● **RECORDS SUPPLIED**:
((
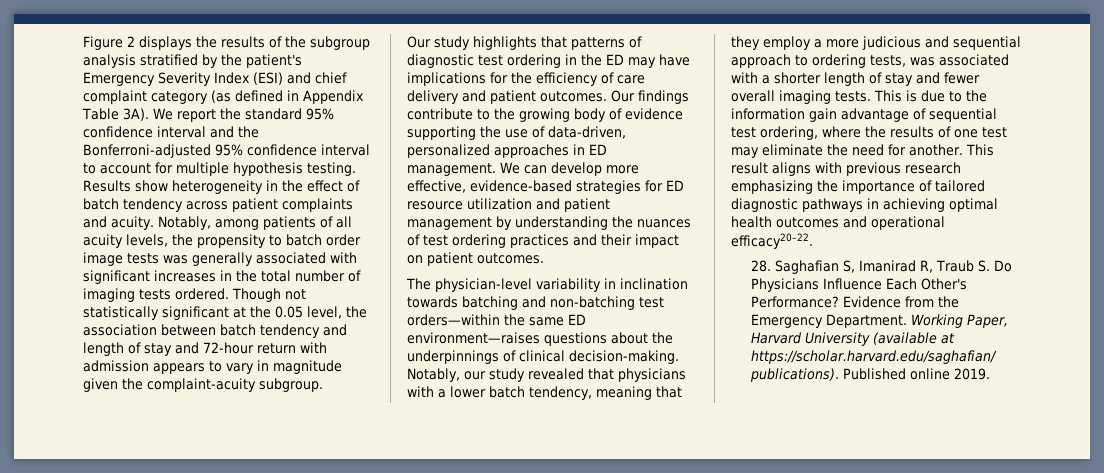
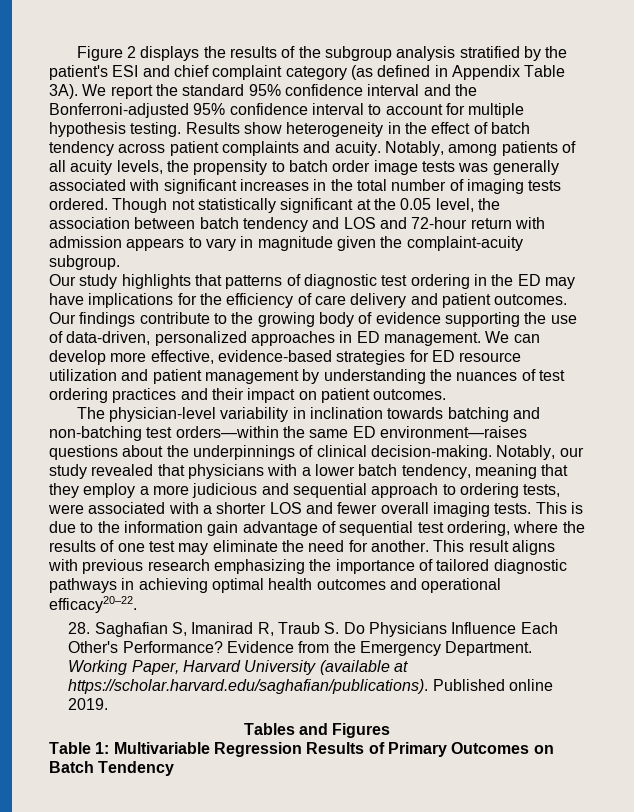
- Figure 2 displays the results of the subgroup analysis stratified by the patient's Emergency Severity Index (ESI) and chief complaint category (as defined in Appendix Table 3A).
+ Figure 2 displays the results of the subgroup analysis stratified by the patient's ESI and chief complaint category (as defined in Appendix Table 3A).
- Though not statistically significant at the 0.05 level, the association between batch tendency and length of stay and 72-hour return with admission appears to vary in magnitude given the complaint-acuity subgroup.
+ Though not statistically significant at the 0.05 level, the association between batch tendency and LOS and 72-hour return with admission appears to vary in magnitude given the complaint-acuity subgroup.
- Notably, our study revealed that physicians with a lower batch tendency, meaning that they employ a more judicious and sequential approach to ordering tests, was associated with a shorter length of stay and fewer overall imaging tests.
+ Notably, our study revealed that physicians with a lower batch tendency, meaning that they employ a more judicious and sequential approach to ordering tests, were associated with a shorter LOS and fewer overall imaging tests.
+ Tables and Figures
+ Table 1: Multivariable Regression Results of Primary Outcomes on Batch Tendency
))
● **ABOUT THIS TASK**: Return every entry word for word, minus the pictures.

● **RESULT OF THIS TASK**:
- Figure 2 displays the results of the subgroup analysis stratified by the patient's Emergency Severity Index (ESI) and chief complaint category (as defined in Appendix Table 3A).
+ Figure 2 displays the results of the subgroup analysis stratified by the patient's ESI and chief complaint category (as defined in Appendix Table 3A).
- Though not statistically significant at the 0.05 level, the association between batch tendency and length of stay and 72-hour return with admission appears to vary in magnitude given the complaint-acuity subgroup.
+ Though not statistically significant at the 0.05 level, the association between batch tendency and LOS and 72-hour return with admission appears to vary in magnitude given the complaint-acuity subgroup.
- Notably, our study revealed that physicians with a lower batch tendency, meaning that they employ a more judicious and sequential approach to ordering tests, was associated with a shorter length of stay and fewer overall imaging tests.
+ Notably, our study revealed that physicians with a lower batch tendency, meaning that they employ a more judicious and sequential approach to ordering tests, were associated with a shorter LOS and fewer overall imaging tests.
+ Tables and Figures
+ Table 1: Multivariable Regression Results of Primary Outcomes on Batch Tendency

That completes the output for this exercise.